WORK REQUEST:
Once the line with "tax: 7.25% = 4715.20 -> 7.25% = 3103.13" is found in the entries below, repeat it and each following line exactly, up to and including the line with "Suavina Original Balsamo". Add no other lines.

──────── DATA TO PROCESS ────────

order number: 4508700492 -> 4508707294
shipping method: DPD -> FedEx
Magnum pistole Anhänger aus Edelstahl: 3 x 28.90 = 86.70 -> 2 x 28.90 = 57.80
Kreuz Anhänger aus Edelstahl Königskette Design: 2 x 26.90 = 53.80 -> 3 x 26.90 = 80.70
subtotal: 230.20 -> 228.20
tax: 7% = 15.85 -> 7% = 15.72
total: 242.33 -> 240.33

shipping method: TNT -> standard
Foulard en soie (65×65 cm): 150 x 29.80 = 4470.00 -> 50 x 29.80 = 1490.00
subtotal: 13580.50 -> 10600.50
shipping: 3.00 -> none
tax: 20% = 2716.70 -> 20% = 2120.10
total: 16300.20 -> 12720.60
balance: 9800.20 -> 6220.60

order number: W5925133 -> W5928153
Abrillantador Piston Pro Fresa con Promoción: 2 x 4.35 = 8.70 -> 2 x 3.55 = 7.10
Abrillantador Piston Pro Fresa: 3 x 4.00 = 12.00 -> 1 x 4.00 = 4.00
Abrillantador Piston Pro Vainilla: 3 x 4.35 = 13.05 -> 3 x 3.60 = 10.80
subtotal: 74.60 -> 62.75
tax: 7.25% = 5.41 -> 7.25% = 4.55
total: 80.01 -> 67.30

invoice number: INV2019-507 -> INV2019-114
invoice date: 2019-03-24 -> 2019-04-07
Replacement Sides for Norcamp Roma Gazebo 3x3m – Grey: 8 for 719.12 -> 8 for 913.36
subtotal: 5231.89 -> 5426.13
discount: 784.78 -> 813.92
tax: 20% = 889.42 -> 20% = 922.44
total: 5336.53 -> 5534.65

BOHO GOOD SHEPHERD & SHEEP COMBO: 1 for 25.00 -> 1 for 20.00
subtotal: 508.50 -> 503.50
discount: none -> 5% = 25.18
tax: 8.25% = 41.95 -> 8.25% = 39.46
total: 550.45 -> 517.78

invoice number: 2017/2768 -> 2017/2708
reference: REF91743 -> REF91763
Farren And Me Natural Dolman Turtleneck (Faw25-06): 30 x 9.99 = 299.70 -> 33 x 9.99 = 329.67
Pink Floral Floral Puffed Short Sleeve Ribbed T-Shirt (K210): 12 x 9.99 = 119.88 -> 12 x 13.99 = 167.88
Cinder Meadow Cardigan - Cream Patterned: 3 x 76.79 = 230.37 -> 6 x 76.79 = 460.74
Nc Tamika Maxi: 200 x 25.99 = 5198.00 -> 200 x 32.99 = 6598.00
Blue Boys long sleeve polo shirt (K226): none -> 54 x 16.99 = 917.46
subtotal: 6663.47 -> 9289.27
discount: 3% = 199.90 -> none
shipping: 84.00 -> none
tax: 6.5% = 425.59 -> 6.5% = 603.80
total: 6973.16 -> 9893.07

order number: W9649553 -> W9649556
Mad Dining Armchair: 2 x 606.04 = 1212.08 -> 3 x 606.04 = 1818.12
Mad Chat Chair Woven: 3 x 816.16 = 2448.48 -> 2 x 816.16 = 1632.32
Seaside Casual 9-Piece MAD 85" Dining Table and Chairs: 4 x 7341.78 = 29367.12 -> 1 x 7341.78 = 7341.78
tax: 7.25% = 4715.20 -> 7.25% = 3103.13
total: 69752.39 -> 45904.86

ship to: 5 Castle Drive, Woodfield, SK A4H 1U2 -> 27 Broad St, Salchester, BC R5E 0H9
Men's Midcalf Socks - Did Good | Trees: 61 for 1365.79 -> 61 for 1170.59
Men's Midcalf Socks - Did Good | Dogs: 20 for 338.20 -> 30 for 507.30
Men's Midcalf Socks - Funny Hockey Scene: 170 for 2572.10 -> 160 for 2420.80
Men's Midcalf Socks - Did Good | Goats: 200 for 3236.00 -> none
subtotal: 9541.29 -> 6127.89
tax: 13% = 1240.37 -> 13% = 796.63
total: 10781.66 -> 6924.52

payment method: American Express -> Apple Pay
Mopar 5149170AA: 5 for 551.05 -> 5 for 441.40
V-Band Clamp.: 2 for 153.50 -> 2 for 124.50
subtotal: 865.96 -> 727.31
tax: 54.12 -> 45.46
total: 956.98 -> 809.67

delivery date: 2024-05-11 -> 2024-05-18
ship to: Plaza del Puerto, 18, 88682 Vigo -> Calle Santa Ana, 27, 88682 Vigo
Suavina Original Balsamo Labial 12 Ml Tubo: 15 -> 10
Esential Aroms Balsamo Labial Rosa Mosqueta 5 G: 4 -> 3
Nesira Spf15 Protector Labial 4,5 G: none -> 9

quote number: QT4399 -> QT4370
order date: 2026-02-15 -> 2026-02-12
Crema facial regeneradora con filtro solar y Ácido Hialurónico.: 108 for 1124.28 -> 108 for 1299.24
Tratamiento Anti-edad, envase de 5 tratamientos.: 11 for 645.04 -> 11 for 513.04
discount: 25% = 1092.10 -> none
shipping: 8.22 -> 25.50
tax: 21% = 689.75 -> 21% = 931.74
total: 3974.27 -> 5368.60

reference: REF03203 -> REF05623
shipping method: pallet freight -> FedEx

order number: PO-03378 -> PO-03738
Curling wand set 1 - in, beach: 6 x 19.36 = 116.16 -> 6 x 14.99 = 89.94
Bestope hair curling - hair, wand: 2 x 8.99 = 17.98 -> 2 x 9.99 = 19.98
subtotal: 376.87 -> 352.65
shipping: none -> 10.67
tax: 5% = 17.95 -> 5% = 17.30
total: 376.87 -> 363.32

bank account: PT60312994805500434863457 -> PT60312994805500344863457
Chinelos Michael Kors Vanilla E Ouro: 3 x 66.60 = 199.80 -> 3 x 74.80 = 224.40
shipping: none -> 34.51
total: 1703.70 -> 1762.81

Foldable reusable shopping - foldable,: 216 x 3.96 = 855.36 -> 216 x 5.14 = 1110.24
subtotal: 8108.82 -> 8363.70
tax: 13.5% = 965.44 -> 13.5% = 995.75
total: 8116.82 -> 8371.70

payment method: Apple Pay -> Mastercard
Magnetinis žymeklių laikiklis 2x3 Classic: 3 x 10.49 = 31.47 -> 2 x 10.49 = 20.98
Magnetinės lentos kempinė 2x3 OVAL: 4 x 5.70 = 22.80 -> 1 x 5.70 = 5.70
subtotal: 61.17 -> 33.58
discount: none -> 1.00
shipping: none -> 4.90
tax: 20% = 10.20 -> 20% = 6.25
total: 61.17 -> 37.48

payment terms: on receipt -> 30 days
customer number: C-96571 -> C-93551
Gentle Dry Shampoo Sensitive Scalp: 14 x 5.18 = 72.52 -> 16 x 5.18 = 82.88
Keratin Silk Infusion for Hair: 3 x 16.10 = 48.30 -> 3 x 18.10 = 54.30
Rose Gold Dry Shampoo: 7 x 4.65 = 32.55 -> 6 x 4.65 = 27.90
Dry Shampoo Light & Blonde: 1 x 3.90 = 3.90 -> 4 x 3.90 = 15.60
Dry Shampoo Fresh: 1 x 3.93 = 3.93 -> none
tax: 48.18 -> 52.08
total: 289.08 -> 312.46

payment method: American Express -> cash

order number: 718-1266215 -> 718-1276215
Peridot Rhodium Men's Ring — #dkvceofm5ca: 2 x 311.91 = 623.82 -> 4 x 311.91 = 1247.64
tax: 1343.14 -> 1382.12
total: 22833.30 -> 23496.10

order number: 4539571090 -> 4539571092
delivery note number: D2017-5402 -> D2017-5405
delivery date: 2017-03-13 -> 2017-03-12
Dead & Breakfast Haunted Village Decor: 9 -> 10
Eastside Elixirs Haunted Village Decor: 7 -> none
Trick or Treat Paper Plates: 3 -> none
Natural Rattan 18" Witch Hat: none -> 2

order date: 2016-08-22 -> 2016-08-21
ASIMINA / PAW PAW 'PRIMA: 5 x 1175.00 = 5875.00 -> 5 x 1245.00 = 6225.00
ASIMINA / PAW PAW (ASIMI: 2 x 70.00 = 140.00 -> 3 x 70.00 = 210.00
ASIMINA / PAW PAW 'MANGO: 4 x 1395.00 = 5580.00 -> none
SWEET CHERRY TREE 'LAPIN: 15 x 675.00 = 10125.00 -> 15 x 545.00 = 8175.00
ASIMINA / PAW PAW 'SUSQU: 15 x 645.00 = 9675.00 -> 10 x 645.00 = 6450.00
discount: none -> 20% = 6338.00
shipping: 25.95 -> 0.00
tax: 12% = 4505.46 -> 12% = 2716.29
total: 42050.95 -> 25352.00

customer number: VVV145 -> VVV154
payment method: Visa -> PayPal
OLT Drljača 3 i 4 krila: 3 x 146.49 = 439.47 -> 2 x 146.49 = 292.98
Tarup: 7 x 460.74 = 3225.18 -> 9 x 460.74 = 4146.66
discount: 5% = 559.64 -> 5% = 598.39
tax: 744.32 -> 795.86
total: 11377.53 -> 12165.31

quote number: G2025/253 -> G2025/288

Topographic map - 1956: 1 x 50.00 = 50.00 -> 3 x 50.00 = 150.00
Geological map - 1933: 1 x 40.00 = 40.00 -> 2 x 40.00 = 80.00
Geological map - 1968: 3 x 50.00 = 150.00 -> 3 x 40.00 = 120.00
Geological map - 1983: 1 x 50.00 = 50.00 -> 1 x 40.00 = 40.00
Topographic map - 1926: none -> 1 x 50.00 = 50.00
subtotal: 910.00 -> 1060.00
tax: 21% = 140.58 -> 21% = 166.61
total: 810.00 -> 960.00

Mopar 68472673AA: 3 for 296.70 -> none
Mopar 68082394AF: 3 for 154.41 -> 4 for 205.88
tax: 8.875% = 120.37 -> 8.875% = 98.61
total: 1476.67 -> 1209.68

────────

RESULT FOR THIS EXERCISE:
tax: 7.25% = 4715.20 -> 7.25% = 3103.13
total: 69752.39 -> 45904.86

ship to: 5 Castle Drive, Woodfield, SK A4H 1U2 -> 27 Broad St, Salchester, BC R5E 0H9
Men's Midcalf Socks - Did Good | Trees: 61 for 1365.79 -> 61 for 1170.59
Men's Midcalf Socks - Did Good | Dogs: 20 for 338.20 -> 30 for 507.30
Men's Midcalf Socks - Funny Hockey Scene: 170 for 2572.10 -> 160 for 2420.80
Men's Midcalf Socks - Did Good | Goats: 200 for 3236.00 -> none
subtotal: 9541.29 -> 6127.89
tax: 13% = 1240.37 -> 13% = 796.63
total: 10781.66 -> 6924.52

payment method: American Express -> Apple Pay
Mopar 5149170AA: 5 for 551.05 -> 5 for 441.40
V-Band Clamp.: 2 for 153.50 -> 2 for 124.50
subtotal: 865.96 -> 727.31
tax: 54.12 -> 45.46
total: 956.98 -> 809.67

delivery date: 2024-05-11 -> 2024-05-18
ship to: Plaza del Puerto, 18, 88682 Vigo -> Calle Santa Ana, 27, 88682 Vigo
Suavina Original Balsamo Labial 12 Ml Tubo: 15 -> 10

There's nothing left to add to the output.